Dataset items
________
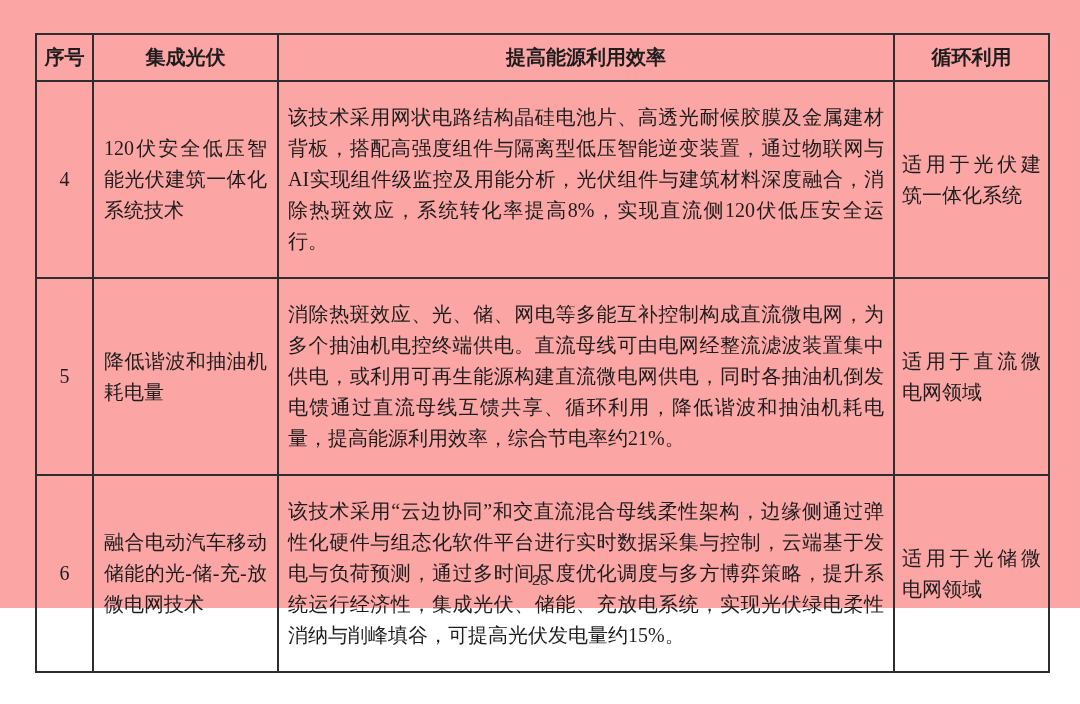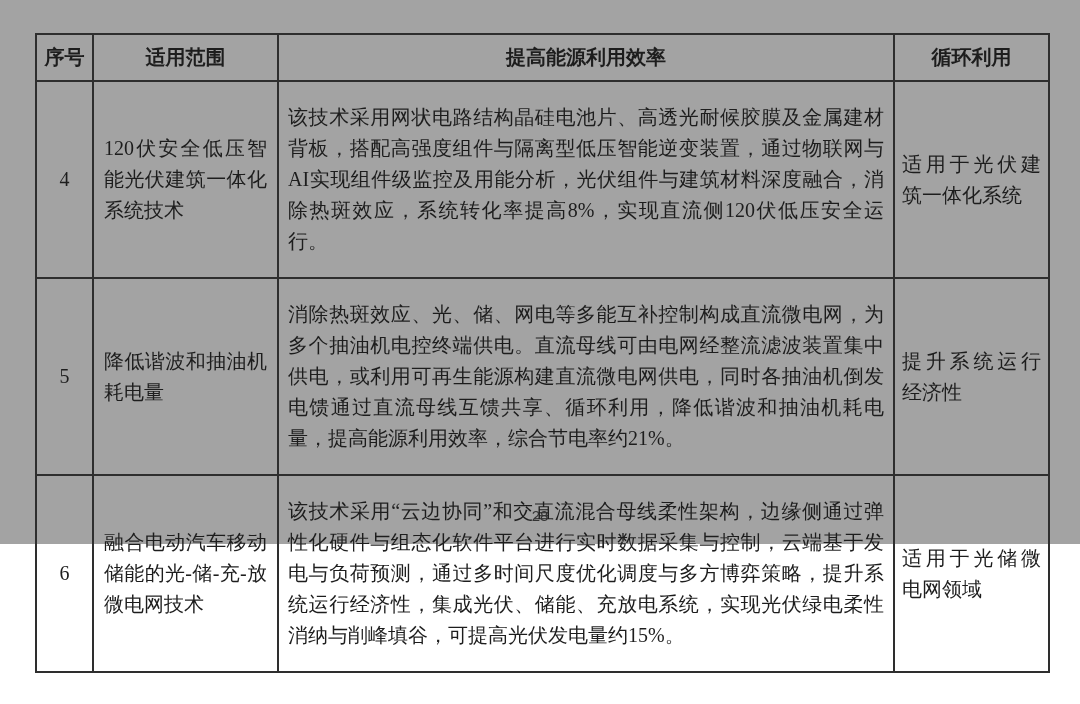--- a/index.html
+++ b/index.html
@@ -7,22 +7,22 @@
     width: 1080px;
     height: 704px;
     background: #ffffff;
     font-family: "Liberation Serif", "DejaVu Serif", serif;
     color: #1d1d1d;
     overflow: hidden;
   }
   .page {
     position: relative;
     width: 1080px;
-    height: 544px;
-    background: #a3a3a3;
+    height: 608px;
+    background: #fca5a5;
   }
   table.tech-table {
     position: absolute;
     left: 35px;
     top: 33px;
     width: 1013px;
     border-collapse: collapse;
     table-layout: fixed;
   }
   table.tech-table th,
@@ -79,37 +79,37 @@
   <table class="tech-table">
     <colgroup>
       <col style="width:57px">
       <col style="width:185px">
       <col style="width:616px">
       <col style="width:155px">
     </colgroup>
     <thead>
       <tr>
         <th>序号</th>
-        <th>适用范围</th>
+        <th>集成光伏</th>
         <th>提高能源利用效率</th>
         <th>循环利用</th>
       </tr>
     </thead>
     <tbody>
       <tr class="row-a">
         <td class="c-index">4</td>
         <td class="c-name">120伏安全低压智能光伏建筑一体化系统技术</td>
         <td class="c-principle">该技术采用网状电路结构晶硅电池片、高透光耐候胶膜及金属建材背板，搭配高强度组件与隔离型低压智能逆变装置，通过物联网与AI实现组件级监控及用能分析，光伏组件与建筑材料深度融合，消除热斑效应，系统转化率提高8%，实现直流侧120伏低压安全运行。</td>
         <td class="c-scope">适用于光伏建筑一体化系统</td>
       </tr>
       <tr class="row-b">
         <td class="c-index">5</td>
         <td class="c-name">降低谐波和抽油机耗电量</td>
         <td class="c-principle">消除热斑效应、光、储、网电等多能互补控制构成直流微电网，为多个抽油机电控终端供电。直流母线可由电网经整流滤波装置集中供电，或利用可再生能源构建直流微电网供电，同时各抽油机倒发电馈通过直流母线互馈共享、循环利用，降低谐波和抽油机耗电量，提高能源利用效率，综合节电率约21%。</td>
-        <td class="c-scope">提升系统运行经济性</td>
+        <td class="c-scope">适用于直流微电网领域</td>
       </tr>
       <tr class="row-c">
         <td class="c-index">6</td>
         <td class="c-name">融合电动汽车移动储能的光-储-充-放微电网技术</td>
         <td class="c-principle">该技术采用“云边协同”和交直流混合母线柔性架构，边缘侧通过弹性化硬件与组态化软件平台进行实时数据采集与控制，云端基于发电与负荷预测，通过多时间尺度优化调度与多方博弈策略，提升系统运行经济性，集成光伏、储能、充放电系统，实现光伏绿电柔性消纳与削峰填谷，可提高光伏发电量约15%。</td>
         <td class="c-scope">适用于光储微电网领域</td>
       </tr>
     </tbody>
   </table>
________
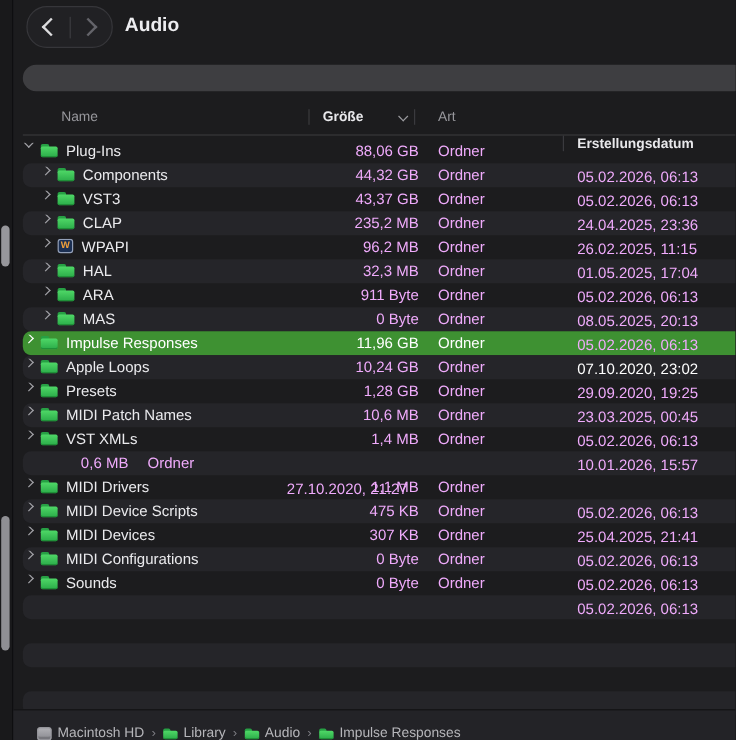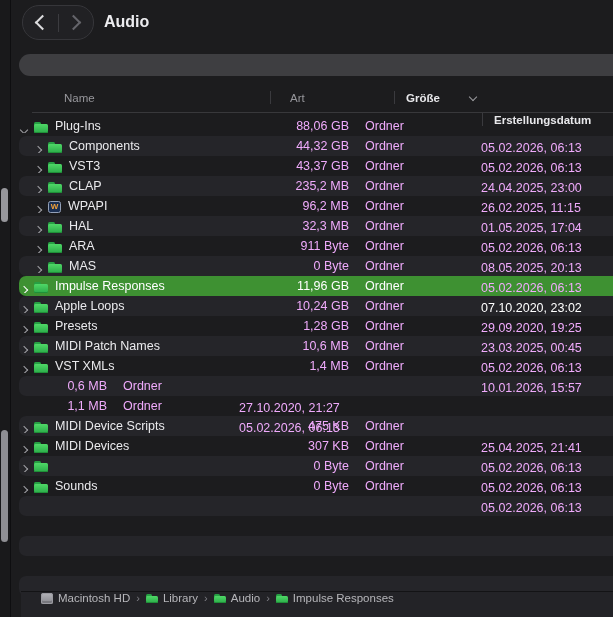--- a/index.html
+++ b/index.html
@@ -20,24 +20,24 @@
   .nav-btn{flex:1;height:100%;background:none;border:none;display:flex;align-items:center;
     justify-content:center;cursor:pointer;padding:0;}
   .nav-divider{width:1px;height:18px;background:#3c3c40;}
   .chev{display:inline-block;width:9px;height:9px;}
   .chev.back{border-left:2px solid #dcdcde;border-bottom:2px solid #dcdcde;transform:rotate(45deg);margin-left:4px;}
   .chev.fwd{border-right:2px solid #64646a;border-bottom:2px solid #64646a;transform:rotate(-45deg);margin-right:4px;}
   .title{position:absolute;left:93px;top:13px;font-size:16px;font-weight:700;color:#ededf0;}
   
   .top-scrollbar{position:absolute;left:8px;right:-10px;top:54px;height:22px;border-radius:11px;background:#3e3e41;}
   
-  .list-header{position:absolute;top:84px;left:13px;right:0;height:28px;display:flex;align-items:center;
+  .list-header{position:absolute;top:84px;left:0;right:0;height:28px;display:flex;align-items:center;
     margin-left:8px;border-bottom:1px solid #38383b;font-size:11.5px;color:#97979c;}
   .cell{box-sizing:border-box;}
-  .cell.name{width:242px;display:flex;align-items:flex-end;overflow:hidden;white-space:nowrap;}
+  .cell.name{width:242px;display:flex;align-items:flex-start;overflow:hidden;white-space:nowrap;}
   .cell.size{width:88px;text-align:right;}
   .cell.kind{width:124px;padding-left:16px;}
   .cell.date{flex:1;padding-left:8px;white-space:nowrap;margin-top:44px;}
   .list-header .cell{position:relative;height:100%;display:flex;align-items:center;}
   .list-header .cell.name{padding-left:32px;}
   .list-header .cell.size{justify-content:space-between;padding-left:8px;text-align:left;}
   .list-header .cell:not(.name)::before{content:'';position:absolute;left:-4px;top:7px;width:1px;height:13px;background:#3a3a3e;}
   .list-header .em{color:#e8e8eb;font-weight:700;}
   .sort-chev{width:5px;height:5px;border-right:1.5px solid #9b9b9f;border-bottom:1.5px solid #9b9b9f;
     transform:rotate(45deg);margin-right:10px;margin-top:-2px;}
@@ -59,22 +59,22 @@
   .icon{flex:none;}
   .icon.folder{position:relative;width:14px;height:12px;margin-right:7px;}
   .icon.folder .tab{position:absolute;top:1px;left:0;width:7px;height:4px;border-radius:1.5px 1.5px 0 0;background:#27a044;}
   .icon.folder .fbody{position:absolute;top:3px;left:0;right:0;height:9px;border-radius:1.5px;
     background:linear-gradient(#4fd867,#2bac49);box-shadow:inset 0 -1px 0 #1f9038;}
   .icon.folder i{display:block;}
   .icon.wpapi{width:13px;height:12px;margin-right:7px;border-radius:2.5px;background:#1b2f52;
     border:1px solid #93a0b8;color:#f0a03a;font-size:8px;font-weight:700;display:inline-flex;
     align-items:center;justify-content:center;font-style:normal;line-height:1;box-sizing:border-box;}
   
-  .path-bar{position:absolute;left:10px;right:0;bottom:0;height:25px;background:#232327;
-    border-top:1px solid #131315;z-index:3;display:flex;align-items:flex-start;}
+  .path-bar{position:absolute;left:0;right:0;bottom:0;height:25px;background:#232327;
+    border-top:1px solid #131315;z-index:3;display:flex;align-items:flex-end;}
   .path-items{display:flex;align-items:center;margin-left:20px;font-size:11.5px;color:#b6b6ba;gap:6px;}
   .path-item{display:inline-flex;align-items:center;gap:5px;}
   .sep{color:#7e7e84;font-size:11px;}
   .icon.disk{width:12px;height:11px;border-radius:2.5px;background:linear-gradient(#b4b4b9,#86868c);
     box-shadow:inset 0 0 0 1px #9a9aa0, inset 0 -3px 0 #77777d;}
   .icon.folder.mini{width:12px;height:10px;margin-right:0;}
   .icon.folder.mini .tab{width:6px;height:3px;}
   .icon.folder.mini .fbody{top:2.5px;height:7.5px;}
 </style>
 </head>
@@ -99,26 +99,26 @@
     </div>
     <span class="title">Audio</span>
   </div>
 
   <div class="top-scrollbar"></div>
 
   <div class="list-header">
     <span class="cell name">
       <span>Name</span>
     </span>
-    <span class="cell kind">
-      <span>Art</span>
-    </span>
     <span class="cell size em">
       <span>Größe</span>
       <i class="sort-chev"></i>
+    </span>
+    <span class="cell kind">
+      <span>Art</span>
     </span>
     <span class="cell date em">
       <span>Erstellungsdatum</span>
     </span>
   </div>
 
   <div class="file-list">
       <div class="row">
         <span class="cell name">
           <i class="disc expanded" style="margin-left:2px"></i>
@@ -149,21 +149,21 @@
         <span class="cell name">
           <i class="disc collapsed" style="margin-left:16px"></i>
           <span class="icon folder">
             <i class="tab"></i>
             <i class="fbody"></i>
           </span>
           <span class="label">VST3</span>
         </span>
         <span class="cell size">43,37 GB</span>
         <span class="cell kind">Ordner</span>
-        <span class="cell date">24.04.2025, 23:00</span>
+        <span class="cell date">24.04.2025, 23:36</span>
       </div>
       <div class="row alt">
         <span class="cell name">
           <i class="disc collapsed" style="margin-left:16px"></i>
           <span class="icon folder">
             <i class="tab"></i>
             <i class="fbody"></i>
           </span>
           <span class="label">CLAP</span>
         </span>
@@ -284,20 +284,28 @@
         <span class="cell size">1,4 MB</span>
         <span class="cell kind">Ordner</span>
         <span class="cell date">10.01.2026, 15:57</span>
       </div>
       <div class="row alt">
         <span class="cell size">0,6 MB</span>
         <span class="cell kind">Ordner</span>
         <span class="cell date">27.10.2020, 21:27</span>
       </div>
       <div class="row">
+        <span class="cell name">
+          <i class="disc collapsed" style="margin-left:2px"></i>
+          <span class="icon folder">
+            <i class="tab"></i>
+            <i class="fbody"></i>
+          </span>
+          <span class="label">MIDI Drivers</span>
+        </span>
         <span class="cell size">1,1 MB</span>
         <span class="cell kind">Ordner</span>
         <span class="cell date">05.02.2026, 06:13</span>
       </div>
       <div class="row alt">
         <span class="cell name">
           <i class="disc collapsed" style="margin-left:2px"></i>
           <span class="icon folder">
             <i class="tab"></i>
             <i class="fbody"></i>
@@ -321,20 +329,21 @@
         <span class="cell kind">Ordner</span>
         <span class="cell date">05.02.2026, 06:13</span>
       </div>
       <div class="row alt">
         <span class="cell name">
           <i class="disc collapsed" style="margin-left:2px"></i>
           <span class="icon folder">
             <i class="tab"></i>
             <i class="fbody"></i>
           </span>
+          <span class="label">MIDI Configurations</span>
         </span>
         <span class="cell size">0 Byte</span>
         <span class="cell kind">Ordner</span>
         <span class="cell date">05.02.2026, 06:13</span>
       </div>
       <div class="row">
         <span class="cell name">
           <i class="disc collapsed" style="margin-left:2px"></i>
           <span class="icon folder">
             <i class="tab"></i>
________
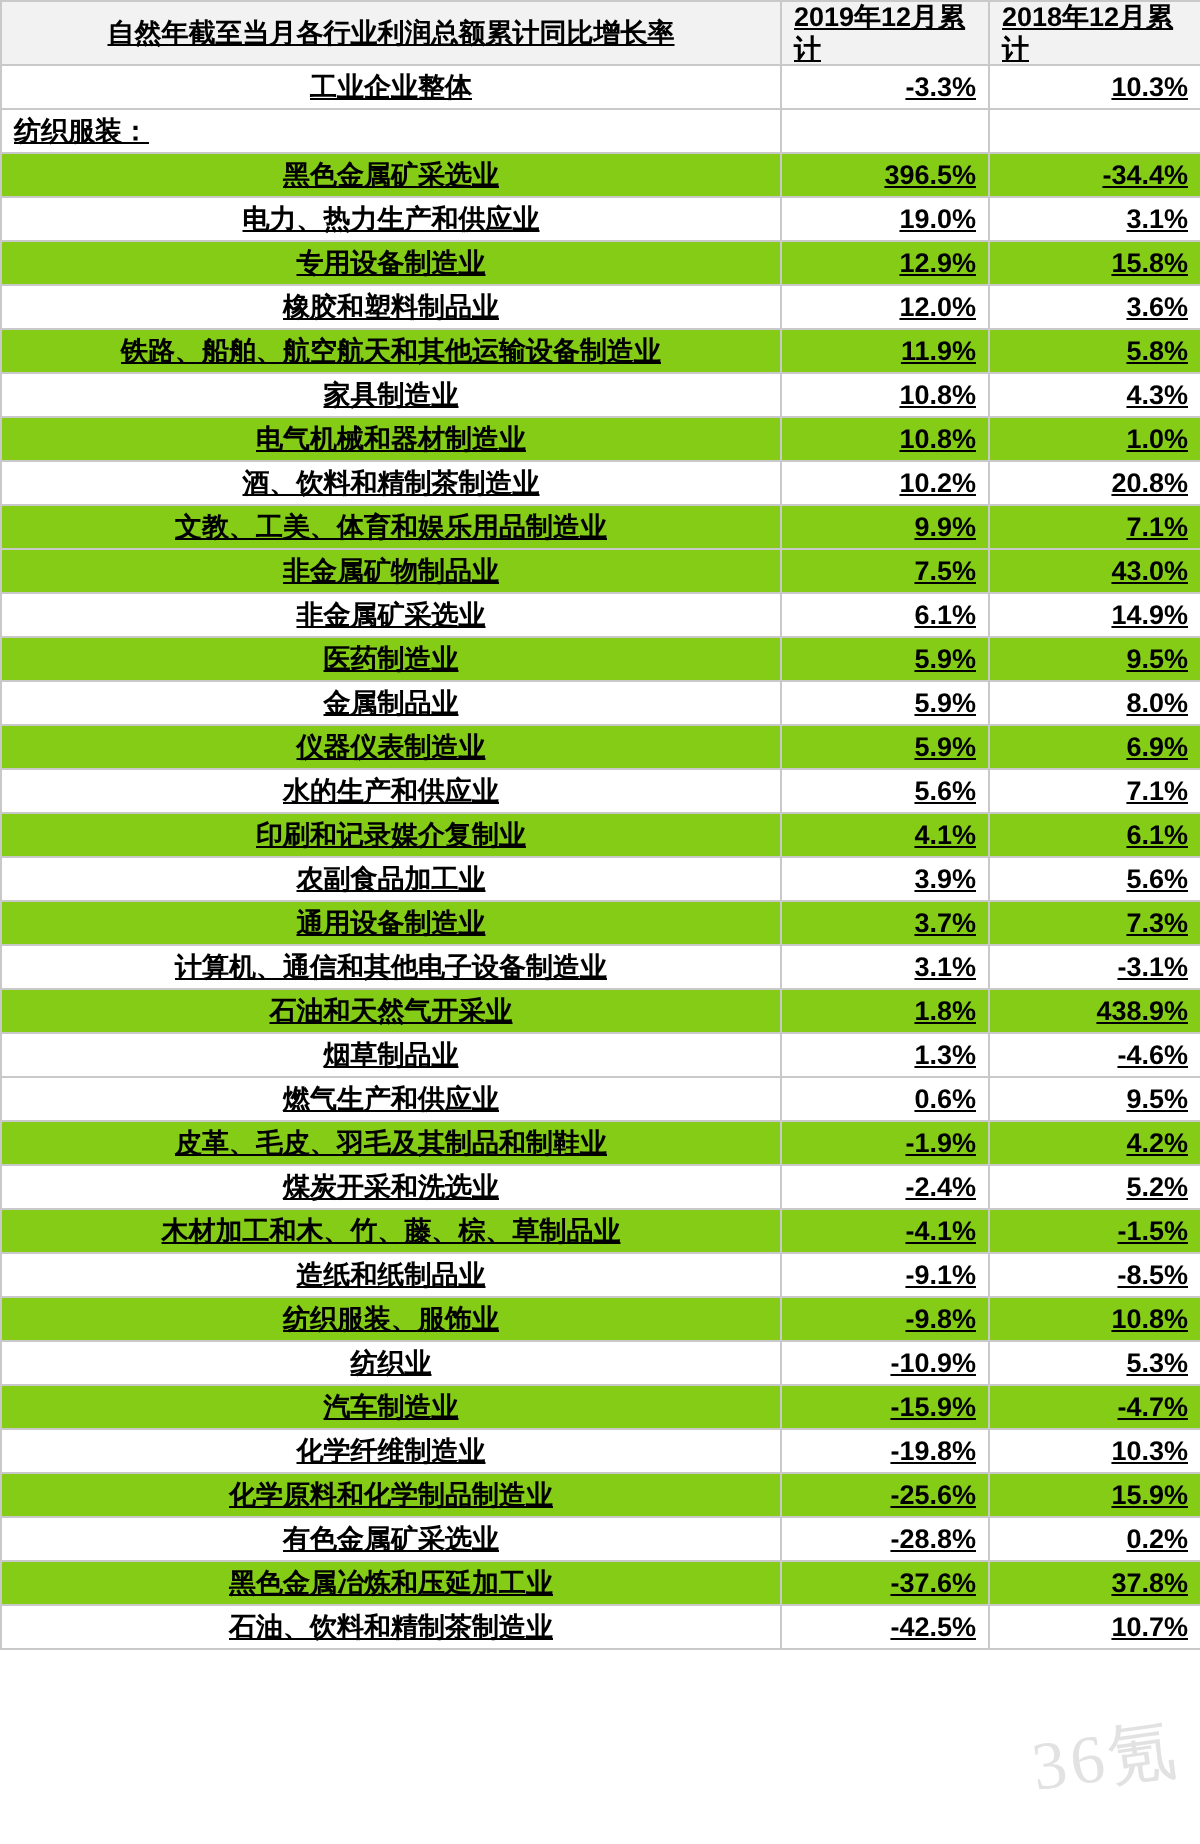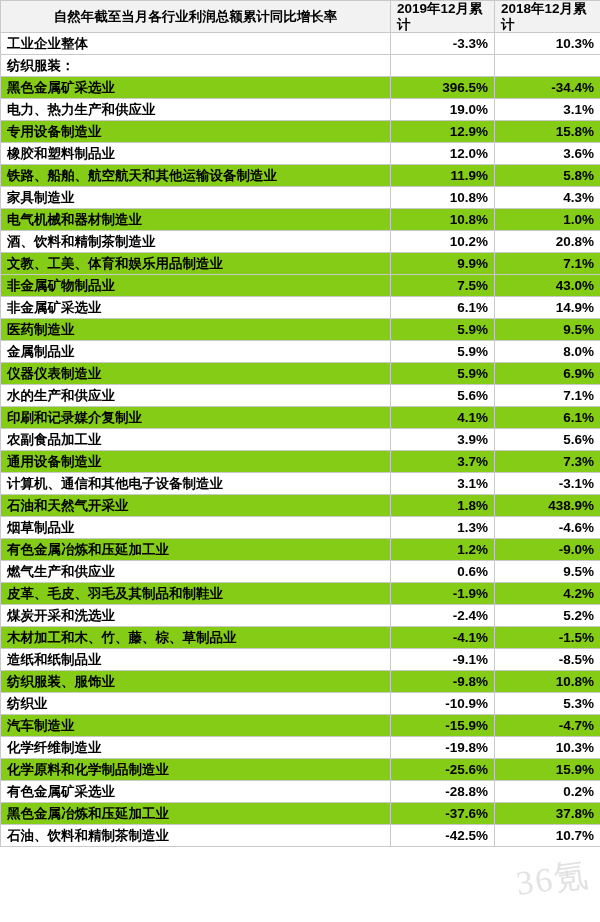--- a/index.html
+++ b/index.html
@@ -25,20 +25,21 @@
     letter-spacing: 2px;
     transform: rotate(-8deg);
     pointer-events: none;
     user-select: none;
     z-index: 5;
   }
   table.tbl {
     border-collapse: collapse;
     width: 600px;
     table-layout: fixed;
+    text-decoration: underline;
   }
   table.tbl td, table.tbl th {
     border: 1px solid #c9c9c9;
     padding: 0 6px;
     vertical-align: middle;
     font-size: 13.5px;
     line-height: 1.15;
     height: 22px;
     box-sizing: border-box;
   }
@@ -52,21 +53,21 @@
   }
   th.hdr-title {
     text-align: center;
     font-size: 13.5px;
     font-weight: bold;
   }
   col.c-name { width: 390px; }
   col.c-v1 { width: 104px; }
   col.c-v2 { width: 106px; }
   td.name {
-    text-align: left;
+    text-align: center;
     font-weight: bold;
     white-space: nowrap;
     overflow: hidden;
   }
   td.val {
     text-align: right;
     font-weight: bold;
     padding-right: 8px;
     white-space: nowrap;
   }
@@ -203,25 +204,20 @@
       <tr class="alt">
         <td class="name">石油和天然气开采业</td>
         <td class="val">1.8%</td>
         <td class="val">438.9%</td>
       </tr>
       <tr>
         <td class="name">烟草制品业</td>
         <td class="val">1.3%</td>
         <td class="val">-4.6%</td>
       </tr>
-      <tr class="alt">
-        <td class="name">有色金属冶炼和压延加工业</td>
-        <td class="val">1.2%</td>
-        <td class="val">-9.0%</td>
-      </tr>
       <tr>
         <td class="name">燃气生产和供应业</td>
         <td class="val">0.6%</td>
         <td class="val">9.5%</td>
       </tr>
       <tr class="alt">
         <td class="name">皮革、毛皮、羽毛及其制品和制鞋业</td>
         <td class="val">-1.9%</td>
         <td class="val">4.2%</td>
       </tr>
________
Work order -
If a line above includes the string "table", pick it out.

Result of the exercise -
   table.tech-table {
     table-layout: fixed;
   table.tech-table th,
   <table class="tech-table">
   </table>
   table.tbl {
     table-layout: fixed;
   table.tbl td, table.tbl th {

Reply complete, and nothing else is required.